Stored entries
===

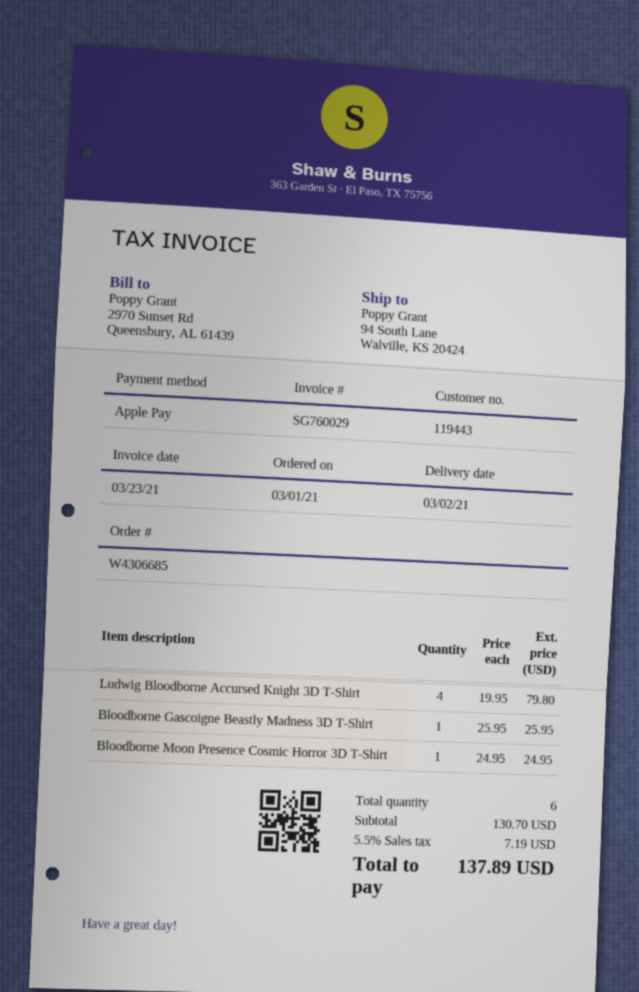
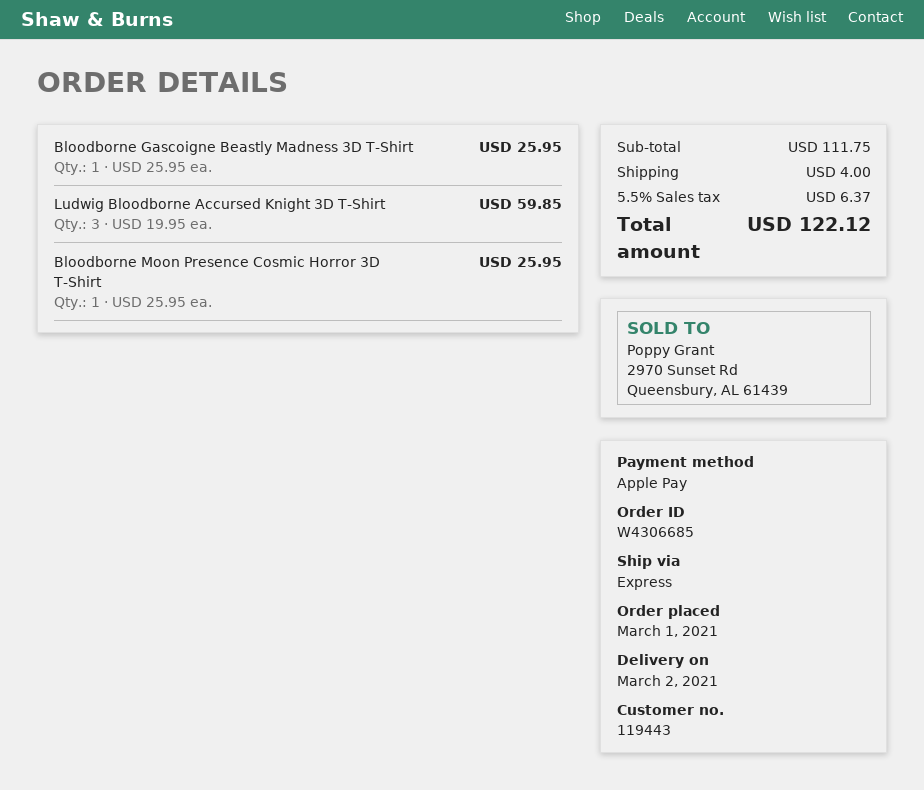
Ludwig Bloodborne Accursed Knight 3D T-Shirt: 4 x 19.95 = 79.80 -> 3 x 19.95 = 59.85
Bloodborne Moon Presence Cosmic Horror 3D T-Shirt: 1 x 24.95 = 24.95 -> 1 x 25.95 = 25.95
subtotal: 130.70 -> 111.75
shipping: none -> 4.00
tax: 5.5% = 7.19 -> 5.5% = 6.37
total: 137.89 -> 122.12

===

THE PROBLEM
Within the lines above, find those holding the word "Bloodborne" and copy them.

ANSWER FOR THIS EXERCISE
Ludwig Bloodborne Accursed Knight 3D T-Shirt: 4 x 19.95 = 79.80 -> 3 x 19.95 = 59.85
Bloodborne Moon Presence Cosmic Horror 3D T-Shirt: 1 x 24.95 = 24.95 -> 1 x 25.95 = 25.95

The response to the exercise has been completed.